* [Input material]:
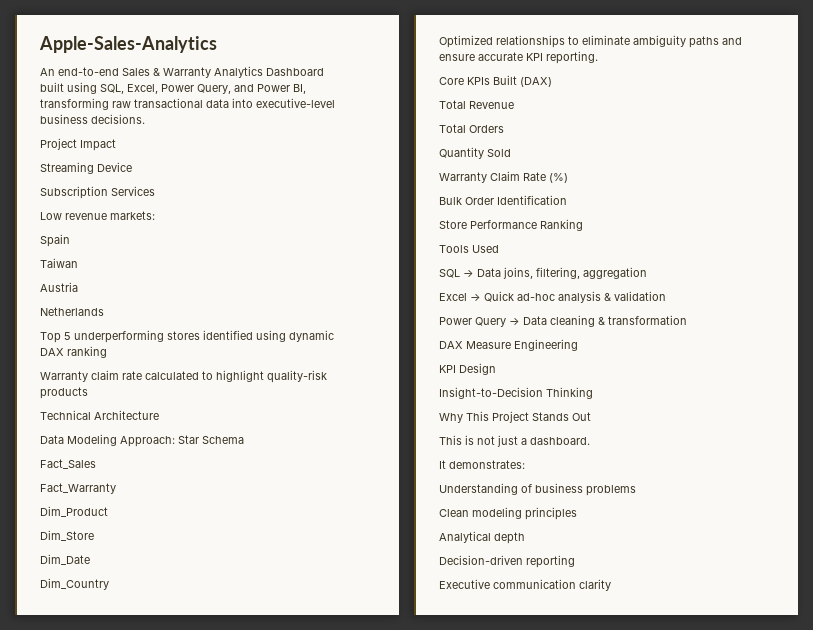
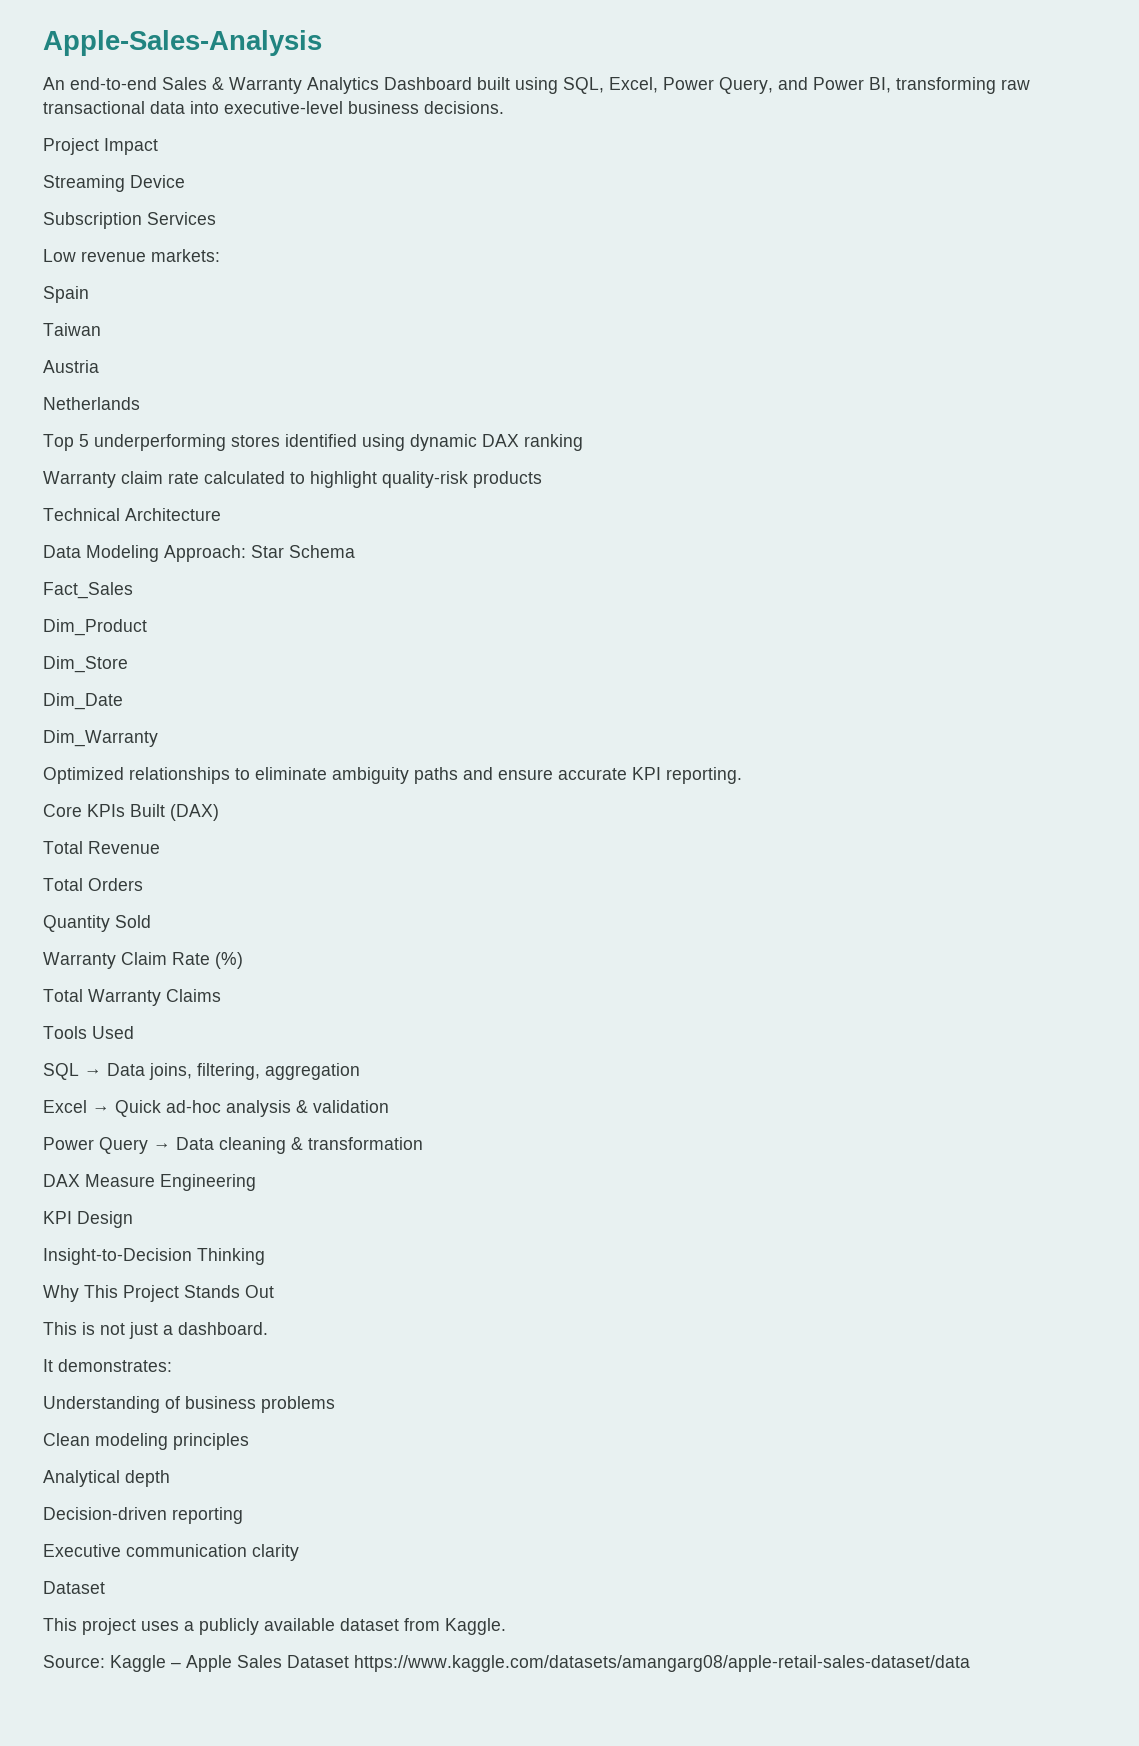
- Apple-Sales-Analytics
+ Apple-Sales-Analysis
- Fact_Warranty
- Dim_Country
+ Dim_Warranty
- Bulk Order Identification
- Store Performance Ranking
+ Total Warranty Claims
  Executive communication clarity
+ Dataset
+ This project uses a publicly available dataset from Kaggle.
+ Source: Kaggle – Apple Sales Dataset https://www.kaggle.com/datasets/amangarg08/apple-retail-sales-dataset/data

* [What you should do]: Restate every line above word for word. Do not carry over the images.

* [Answer to this exercise]:
- Apple-Sales-Analytics
+ Apple-Sales-Analysis
- Fact_Warranty
- Dim_Country
+ Dim_Warranty
- Bulk Order Identification
- Store Performance Ranking
+ Total Warranty Claims
  Executive communication clarity
+ Dataset
+ This project uses a publicly available dataset from Kaggle.
+ Source: Kaggle – Apple Sales Dataset https://www.kaggle.com/datasets/amangarg08/apple-retail-sales-dataset/data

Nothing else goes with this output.